Agriculture: What Can Sierra Leone Offer You?
Sierra Leone’s economy is strongly reliant on the agricultural sector as it contributed 47.9 percent to GDP in 2014. It is also one of the largest sources of job creation employing 68.5 percent in 2014. With an estimated 5.4million hectares of arable land, abundant farmland, varied ecosystem, fertile soil, and sufficient rainfall is a mainstay to agricultural success over the years. The government is investing heavily in the sector by improving transport infrastructure to ease the movement of goods, encouraging and supporting private sector investment, as well as lending support to farmers. With declining international commodity prices, especially in iron ore which was one of the country’s main export, agriculture is one of the diversified sectors the government is focusing its growth potential.
The sector is dominated by smallholder farmers, in subsistence farming, using traditional methods and limited use of farming inputs. There are fairly large agricultural estates, both government and privately owned. The current performance of agriculture represents a fraction of the underlying potential of the country.
- The use of more intensive methods in the farming of existing cropped areas, together with increasing cultivable land, could accelerate agricultural growth from current levels.
- The improvements in infrastructure planned by Government are expected open up substantial new areas for profitable agricultural use.
- The sector is also attracting investments in new farm estates; the evidence also shows that, with even modest investments in rehabilitating existing farm estates and the introduction of more intensive farming, it is possible to earn attractive returns on agriculture.
Unique Selling Points
- Significant Arable Lands
- Sierra Leone has significant amounts of arable land, most of which remains uncultivated, with Millions hectares of arable land still available for cultivation.
- Even though the dominant form is customary tenure under communal ownership, the country is now very advanced in developing and harmonizing procedures for private land acquisition for agribusiness investments.
- Where necessary, and depending on the merits of a particular agribusiness project, the Government of Sierra Leone is prepared to take a head lease on provincial lands and sub-lease to foreign investors in order to mitigate risks
- Favourable Supporting Ecology
- Sierra Leone has a diverse ecology, which altogether provides ideal conditions for the cultivation of a wide range of crops.
- The coastal plains of the Atlantic stretch approximately 200 miles; relatively flat surfaces that are frequently flooded in a range of between 5 and 25 miles off the coast; suitable for the cultivation of rice, ginger, vegetables and cassava.
- The interior plains comprise seasonal floodplains (or ‘Bolilands’); rolling wooded areas; and a variety of savannah covered low plains and hills; suitable for the cultivation of rice, sugar, oil palm, cassava and cashew.
- The interior plateaus, mountains and inland valley swamps of the east are suitable for the cultivation of rice, cocoa, coffee and oil palm.
- The Western Area, which consist of thickly wooded mountains running parallel to the sea for about 25 miles, are suitable for mangoes, citrus fruits and livestock.
- Favorable Climate
- The country has a tropical climate with principally two seasons; the dry season, which lasts from October to March, and the rainy season lasts from May to October; July and August are the wettest months, whilst March and April are the hottest months.
- Rainfall levels range between 1,500mm in the interior areas of the country and 5,100 mm in the coastal areas
- Sierra Leone’s rainfall is classified into 3 climatic belts; the first belt spans from the coast up to 80Km inland; the second belt spans between 80Km to 190Km inland; and the third belt ranges between 190Km inland to the border areas.
- Adaptable Topography
- The country’s topography, high rainfall levels and numerous ground water sources offer huge potentials for irrigation all around the country
- The country has a dense drainage pattern, with 9 major rivers, coastal creeks and tidal streams.

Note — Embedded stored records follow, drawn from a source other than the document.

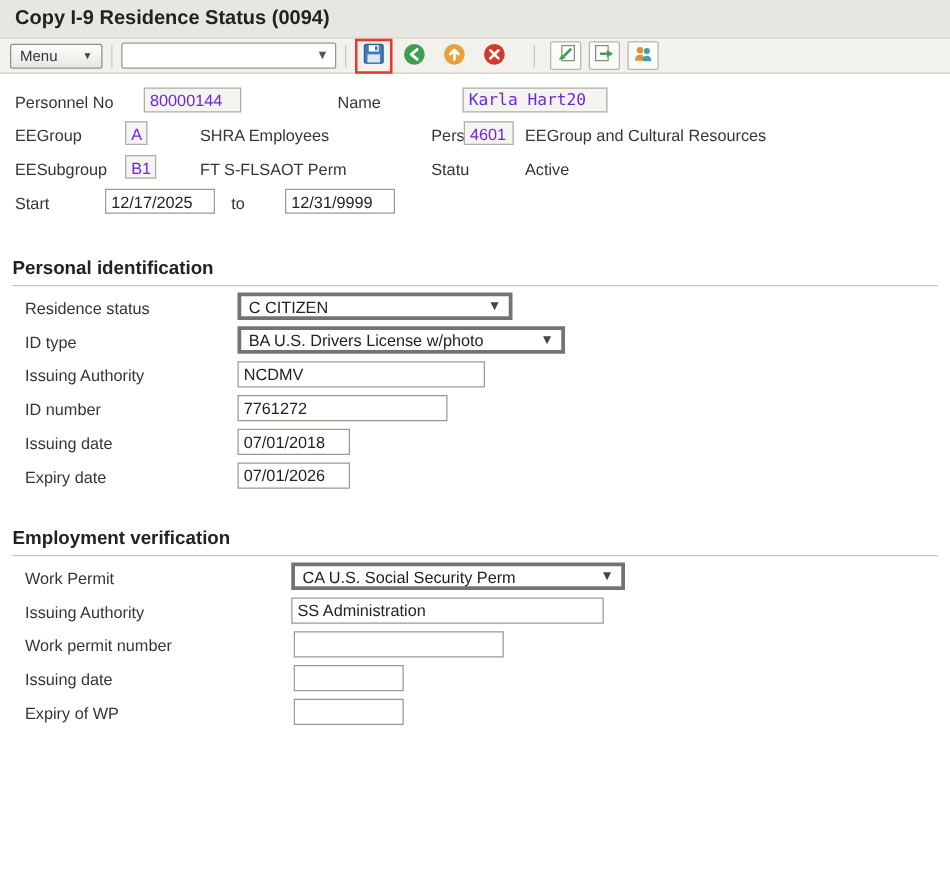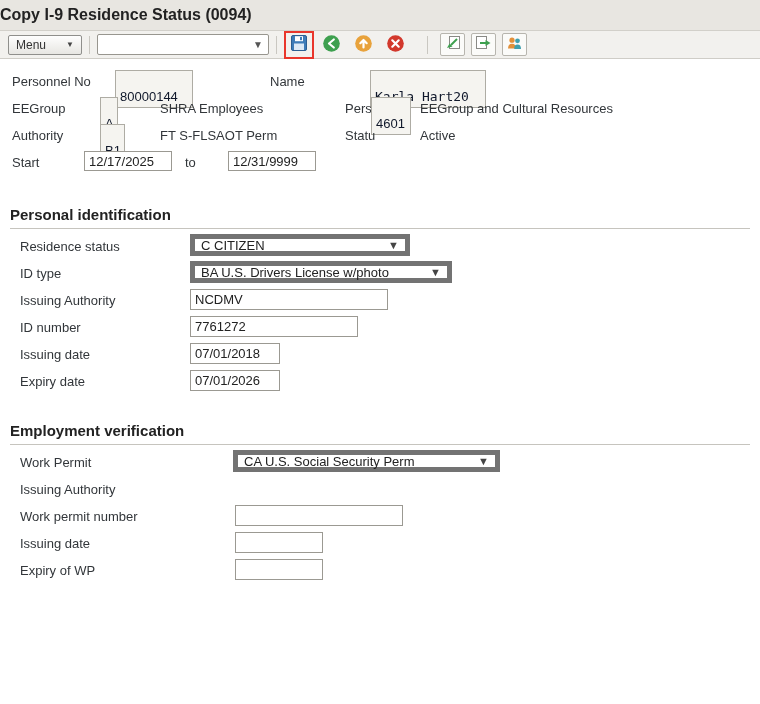--- a/index.html
+++ b/index.html
@@ -13,7 +13,7 @@
     background:#e8e6e1; border-bottom:1px solid #d2d0ca;
     display:flex; align-items:center;
   }
-  .title { font-size:16px; font-weight:bold; color:#222; }
+  .title { font-size:16px; font-weight:bold; color:#222; padding-left:12px; }
 
   
   .toolbar {

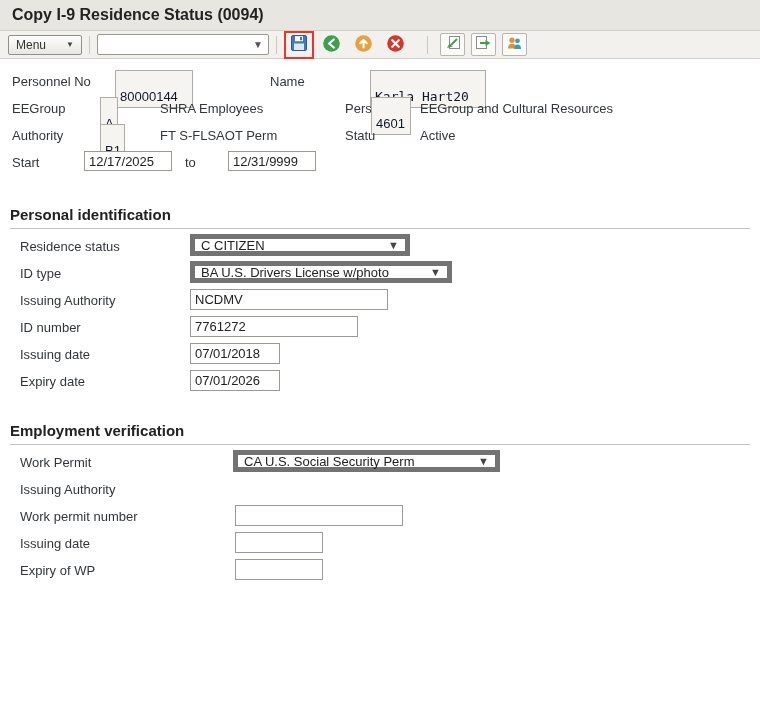--- a/index.html
+++ b/index.html
@@ -49,7 +49,7 @@
   .static-text { position:absolute; font-size:13px; color:#32363a; white-space:nowrap; }
   .ro-field {
     position:absolute; box-sizing:border-box; border:1px solid #aeaca4;
-    background:#f5f4f0; font-size:13px; padding:18px 4px; color:#0f172a; white-space:nowrap;
+    background:#f5f4f0; font-size:13px; padding:2px 4px; color:#6d28d9; white-space:nowrap;
   }
   input.field {
     position:absolute; box-sizing:border-box; border:1px solid #9b9992; background:#fff;

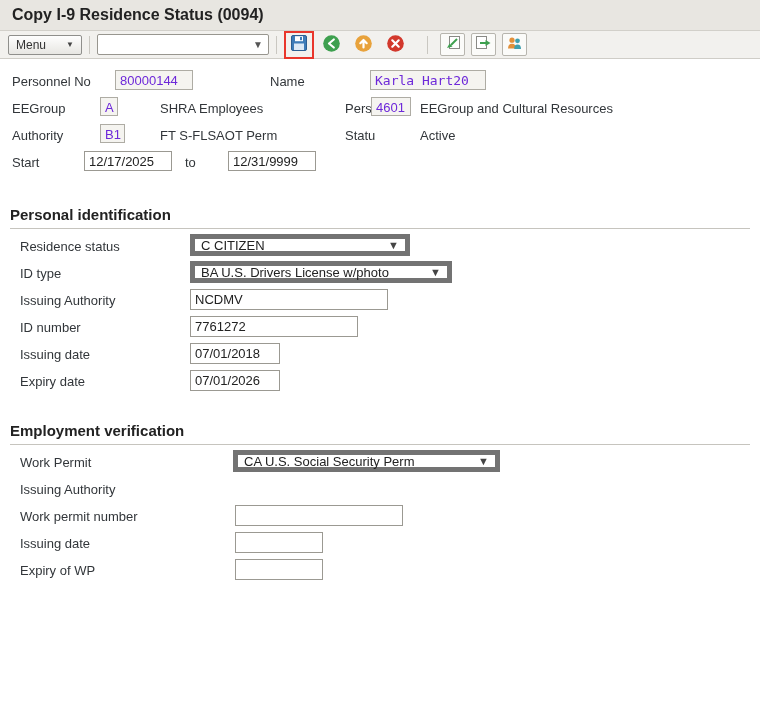--- a/index.html
+++ b/index.html
@@ -175,7 +175,7 @@
   <div class="ro-field" style="left:371px; top:97px; width:40px; height:19px;">4601</div>
   <div class="static-text" style="left:420px; top:101px;">EEGroup and Cultural Resources</div>
 
-  <div class="form-label" style="left:12px; top:128px;">Authority</div>
+  <div class="form-label" style="left:12px; top:128px;">EESubgroup</div>
   <div class="ro-field" style="left:100px; top:124px; width:25px; height:19px;">B1</div>
   <div class="static-text" style="left:160px; top:128px;">FT S-FLSAOT Perm</div>
   <div class="form-label" style="left:345px; top:128px;">Statu</div>

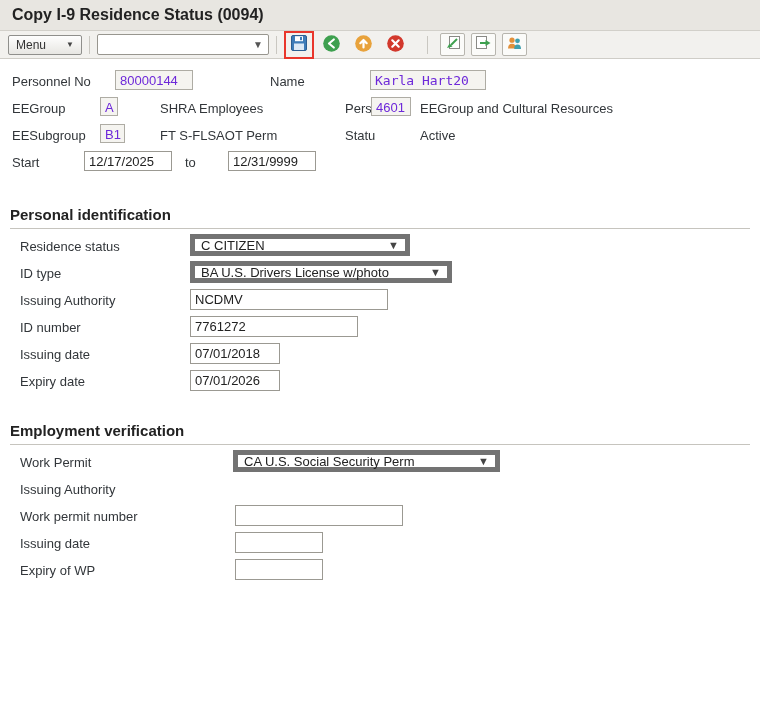--- a/index.html
+++ b/index.html
@@ -63,7 +63,7 @@
     font-weight:bold; font-size:15px; color:#222;
   }
   .select {
-    position:absolute; box-sizing:border-box; border:5px solid #737373; background:#fff;
+    position:absolute; box-sizing:border-box; border:3px solid #737373; background:#fff;
     font-size:13px; color:#222; display:flex; align-items:center;
     justify-content:space-between; padding:0 6px; cursor:default;
   }

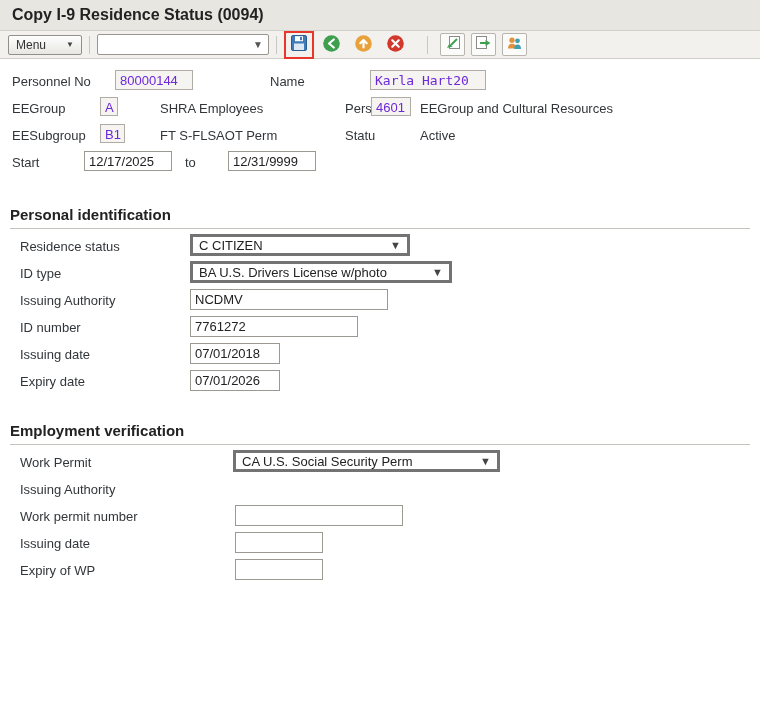--- a/index.html
+++ b/index.html
@@ -221,6 +221,7 @@
   </div>
 
   <div class="form-label" style="left:20px; top:482px;">Issuing Authority</div>
+  <input class="field" style="left: 233px; top: 478px; width: 250px; height: 21px;" value="SS Administration">
 
   <div class="form-label" style="left:20px; top:509px;">Work permit number</div>
   <input class="field" style="left: 235px; top: 505px; width: 168px; height: 21px;" value="">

Together, these conditions make it relatively easy to irrigate land for the cultivation of crops such as rice, which can have up to 3 cycles in a single calendar year.
As a priority for the Government to promote large-scale private sector investments, there are incentives granted. These include but not limited to:
- a foreign investor irrigating at least 500 hectares or cultivating least 2,500 hectares of land or investing at least US$1 million in livestock and livestock products; or
- a domestic investor irrigating at least 100 hectares or cultivating least 500 hectares of land or investing at least US$0.5 million in livestock and livestock products.
- exemption from corporate income tax plus, 50% exemption from withholding taxes on dividends paid by agribusiness companies
- Complete exemption from import duty on farm machinery, agro-processing equipment, agro-chemicals and other key inputs specifically for the project; 3-year exemption from import duty on any other plant and equipment; reduced rate of 3% import duty on any other raw materials
- 100% loss carry forward can be used in any year
- 125% tax deduction for expenses on Research & Development, training and export promotion
- 3-year income tax exemption for skilled expatriate staff, where bilateral treaties permit
- There are huge opportunities to invest in the production, processing and marketing of domestically produced rice produced.
- The World Bank and United Nation’s Food & Agricultural Organization have confirmed that Sierra Leone has a comparative advantage in supplying its domestic market.
- Oil palm is an important cash and export crop that can be produced in many parts of the country.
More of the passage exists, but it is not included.